Note by @fastfinge

My current project of ultimate silliness is using omnivoice, gemma-4, bark, and ace-step to create a radio station that's entirely AI generated but runs locally without using the cloud. It's super buggy, so not sharing yet. But it can do foreground music, background music, foreground sound effects, background sound effects, and host dialogue with multiple hosts, all positioned with HRTF inside a studio. The hosts can use a browser to look stuff up, move themselves around the studio, and talk to each other. Sound effects and music are cached and reused. No, I don't expect to replace radio. It's more of an art project/way to torture people I don't like with a stream of endless audio slop. Also proof of what can be done without a data center; a modern video card is enough to generate spoken dialogue, music, and sound effects all in close to real time. If you have 24 gb of VRAM you don't need an enormous data center to do everything you could possibly want.

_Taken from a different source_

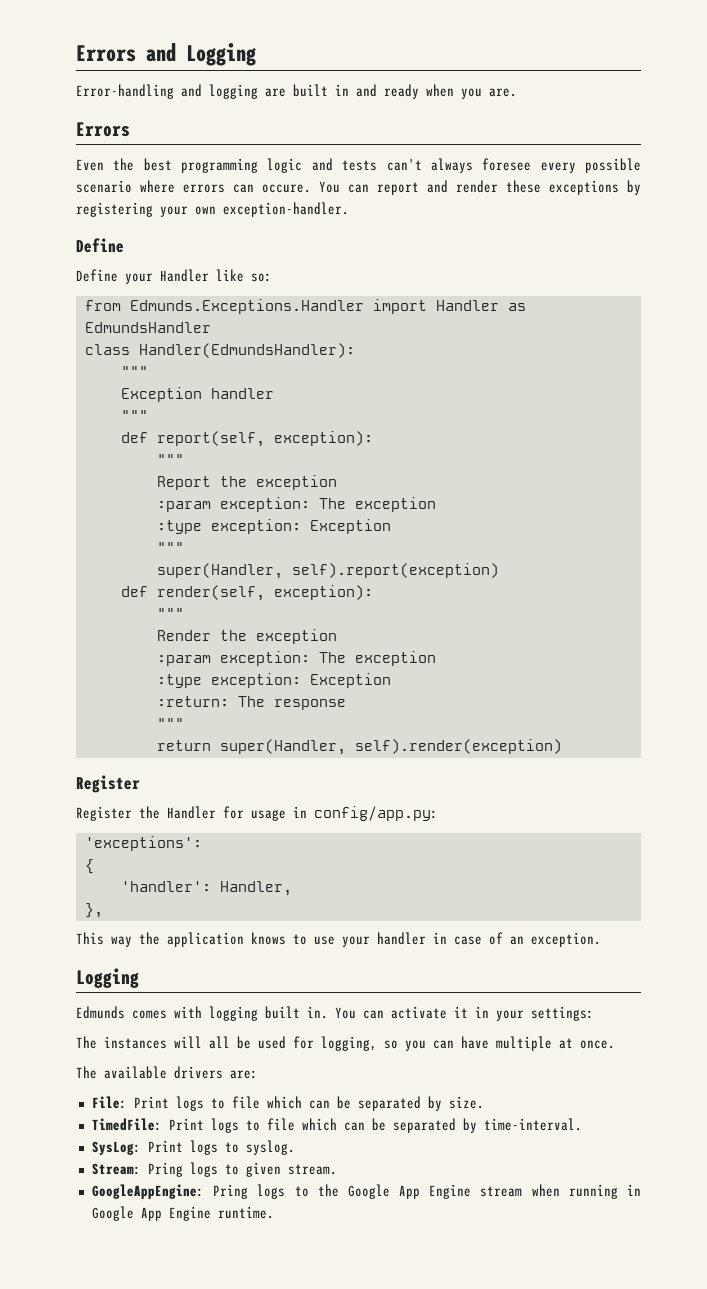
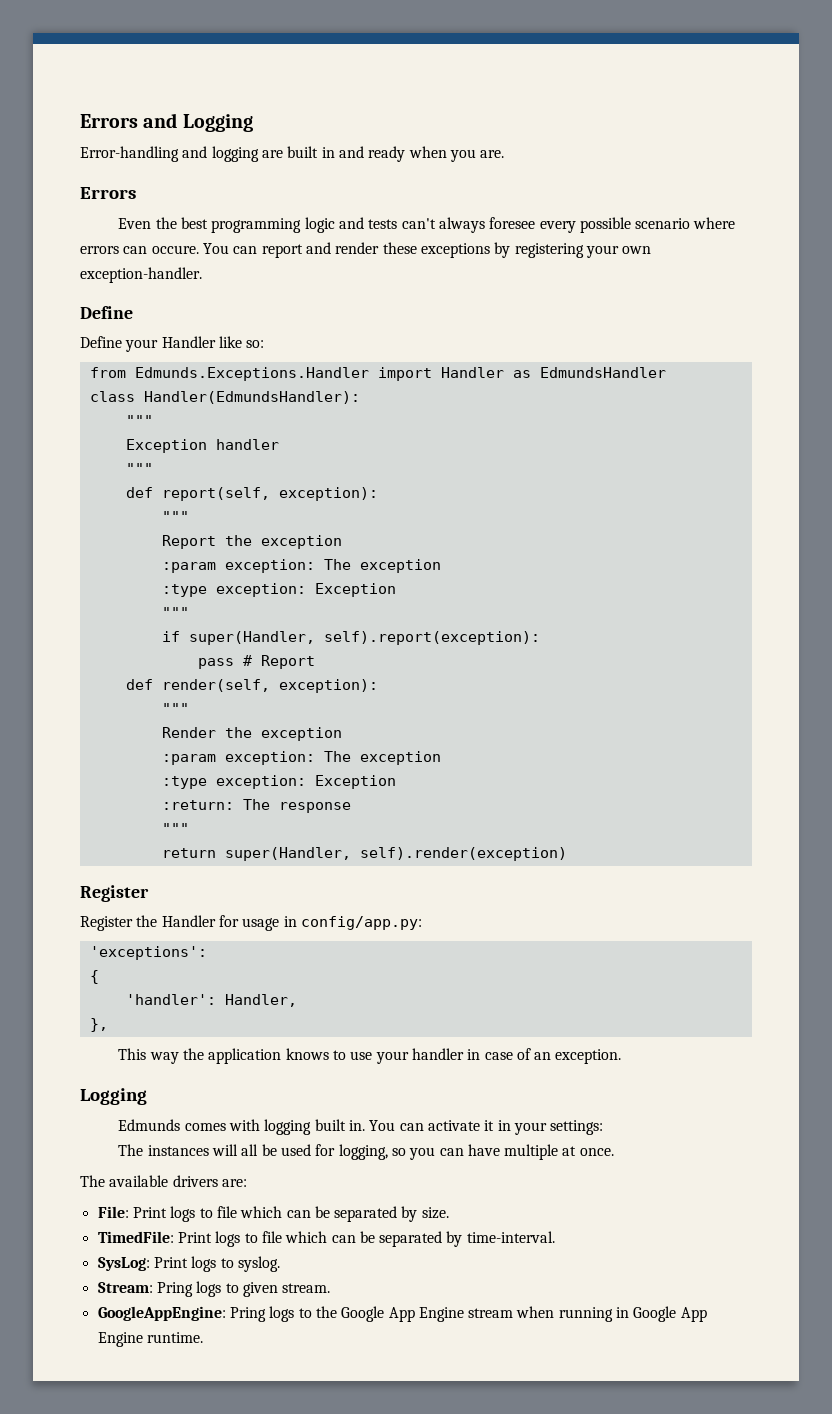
[156,563,499,579] super(Handler, self).report(exception) -> [161,631,540,645] [197,655,315,669] if super(Handler, self).report(exception): // pass # Report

The primary issue is that the longer it runs, the farther and farther the station deviates from the original prompt. It started out as a 24/7 news station. Within 20 minutes it generated and played a song with the lyrics "I go into the kitchen and what do I see? Round and happy, just like me. A potato! Yay!" Followed by one of the hosts saying "Oh my God why do I do this job. Please send help." Note that this is caused by bad sampler settings and poor prompting; a giant trillion parameter model wouldn't do any better than what I can run locally.

If I ever get this thing in releasable shape it'll serve as a kind of ultimate answer to the people who think AI needs nine million data centers. No, it really doesn't. One gaming computer is fine. The purpose of the data centers is to centralize control in the hands of the corporations, not because AI actually needs them.